We were all thoughtful and quiet. When we spoke we didn’t whisper, but our voices were low. No one even mentioned going home but Gary the customary Frog, and even he pretended he was joking.

I found myself standing beside Sean, and felt a duty to apologize.

“This isn’t what I expected last Saturday,” I said softly. “No, it’s not at all the way I expected things to go. Now I feel I should’ve sent you back to Fort Worth, or not taken you in, or something. I’m sorry I got you into this mess, Sean.” We shook hands.

“Hell, man, you didn’t get me into this. I done that myself. Me an’ them damn butterflies. Shucks…”

“Butterflies!” I yelled, scaring everyone on board. “Butterflies! Yahoo!”

“Hey, man, cool it!” Sean thought I’d flipped, and, I had, too, but not that way.

“C’mon!” I grabbed him by the arm and dragged him toward the harpsichord. “Everybody!” I was shouting. “C’mere! On the double!”

Everybody, looking mighty puzzled came running.

Butterflies indeed! And there under the harpsichord, where I’d left it hours ago, there was my briefcase.
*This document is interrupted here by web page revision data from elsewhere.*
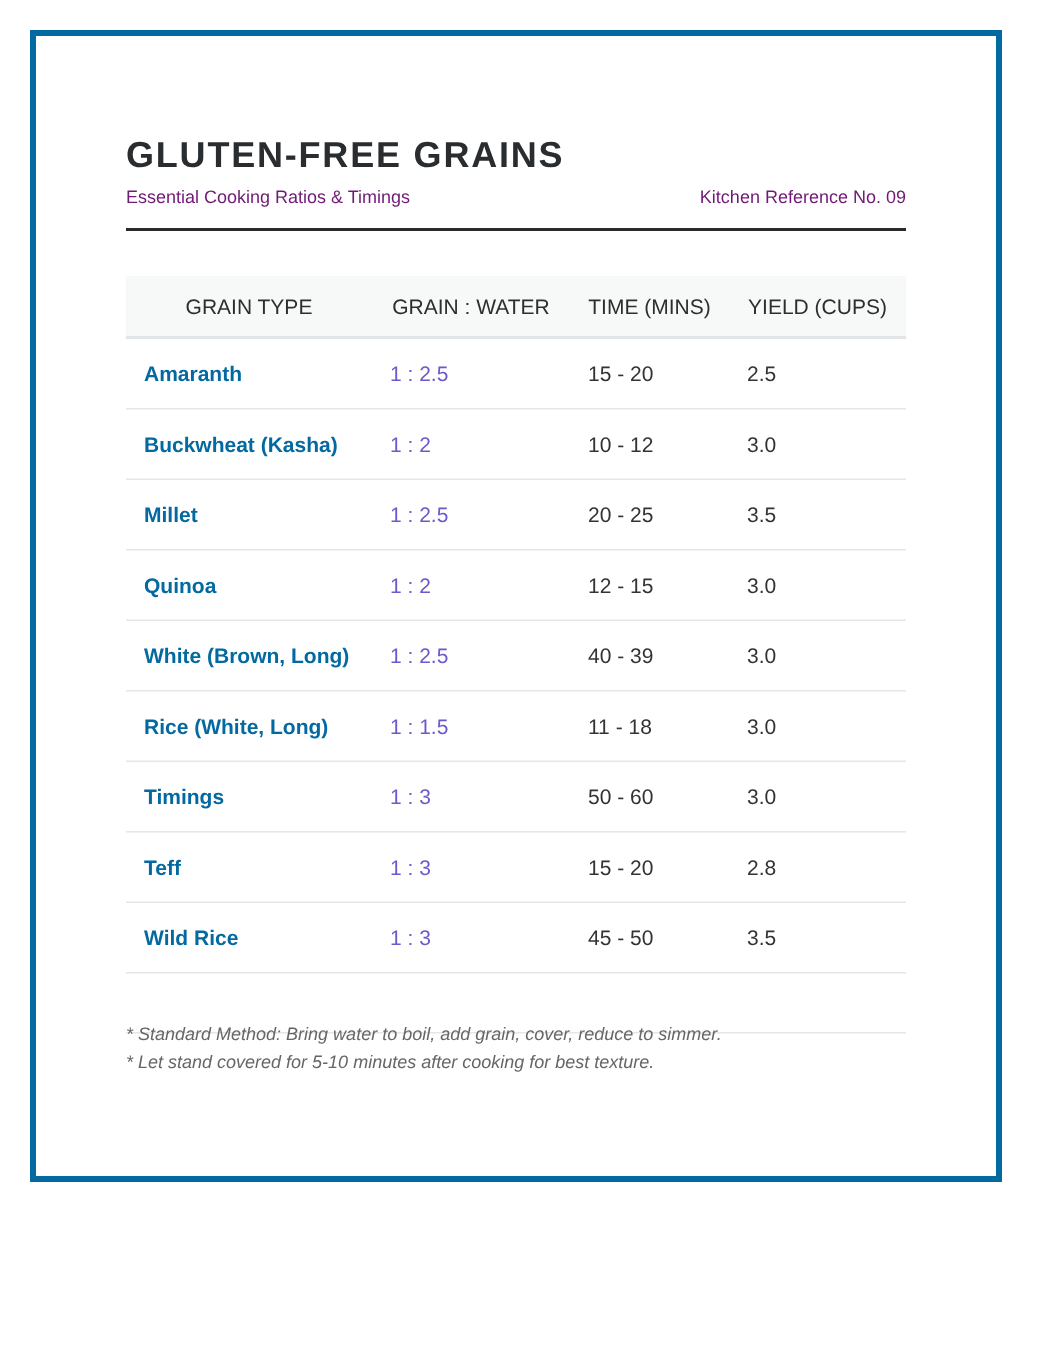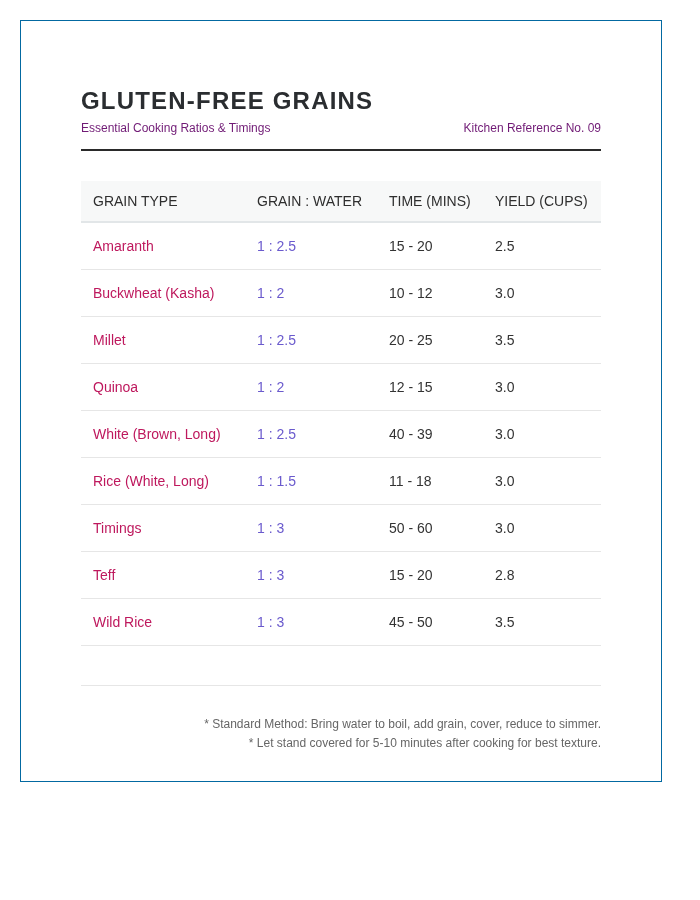--- a/index.html
+++ b/index.html
@@ -1,20 +1,20 @@
 <!DOCTYPE html>
 <html><head>
   <meta charset="utf-8">
   <style>
     html, body { margin: 0; padding: 0; background: #ffffff; }
     body { width: 700px; height: 900px; position: relative; font-family: "Liberation Sans", sans-serif; color: #2b2b2b; }
     .sheet {
       position: absolute; left: 20px; top: 20px;
       width: 640px; height: 760px;
-      border: 1px solid #0369a1;
+      border: 4px solid #0369a1;
       background: #ffffff;
       box-sizing: content-box;
     }
     .inner { position: absolute; left: 60px; top: 0; width: 520px; }
     .title {
       position: absolute; top: 66px; left: 0;
       font-size: 24px; font-weight: bold; letter-spacing: 1.2px;
       color: #2a2d30; margin: 0; white-space: nowrap;
     }
     .subrow {
@@ -25,43 +25,43 @@
     .rule-heavy {
       position: absolute; top: 128px; left: 0; width: 520px;
       height: 2px; background: #2a2a2a;
     }
     table {
       position: absolute; top: 160px; left: 0; width: 520px;
       border-collapse: collapse; font-size: 14px;
     }
     thead tr { background: #f7f8f8; }
     th {
-      text-align: left; font-weight: normal; color: #2e2e2e;
+      text-align: center; font-weight: normal; color: #2e2e2e;
       height: 40px; padding: 0 12px; font-size: 14px;
       border-bottom: 2px solid #e2e6e8;
       white-space: nowrap;
     }
     td {
       height: 46px; padding: 0 12px;
       border-bottom: 1px solid #e6e6e6;
       white-space: nowrap; color: #333333;
     }
-    td.grain { font-weight: normal; color: #be185d; }
+    td.grain { font-weight: bold; color: #0369a1; }
     td.ratio { font-weight: normal; color: #6a5acd; }
     col.c1 { width: 164px; }
     col.c2 { width: 132px; }
     col.c3 { width: 106px; }
     col.c4 { width: 118px; }
     .rule-light {
       position: absolute; top: 664px; left: 0; width: 520px;
       height: 1px; background: #e6e6e6;
     }
     .notes {
-      position: absolute; top: 696px; left: 0; width: 520px;
-      font-size: 12px; color: #666666; text-align: right;
+      position: absolute; top: 658px; left: 0; width: 520px;
+      font-size: 12px; font-style: italic; color: #666666;
     }
     .notes p { margin: 0 0 5px 0; line-height: 14px; }
   </style>
 </head>
 <body>
 
 <div class="sheet">
   <div class="inner">
     <h1 class="title">GLUTEN-FREE GRAINS</h1>
     <div class="subrow">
I pulled it out, set it on top of the harpsichord where everyone could see, and opened it.

And there they were, hundreds of thousands of pretty blue Reality Pills. We had our weapon!

Maybe.

Time was our only problem. We had something less than twenty minutes, and I had no idea how long it took the pills to get to work. Except for that one little hangup, we were saved.

Well, we had a chance.

“Everybody take at least five,” I ordered, hoping superstitiously that the more we took, the faster they’d work. Considering what Ktch and company were planning to dump into the reservoir — ten billion doses — I wasn’t seriously worried about overdoses, and it didn’t really matter anyhow.

“Take at least five,” I repeated. “The more the better.” I grabbed a handful of the pills, stuffed my mouth with them and started swallowing. The U.S. Cavalry was on the way!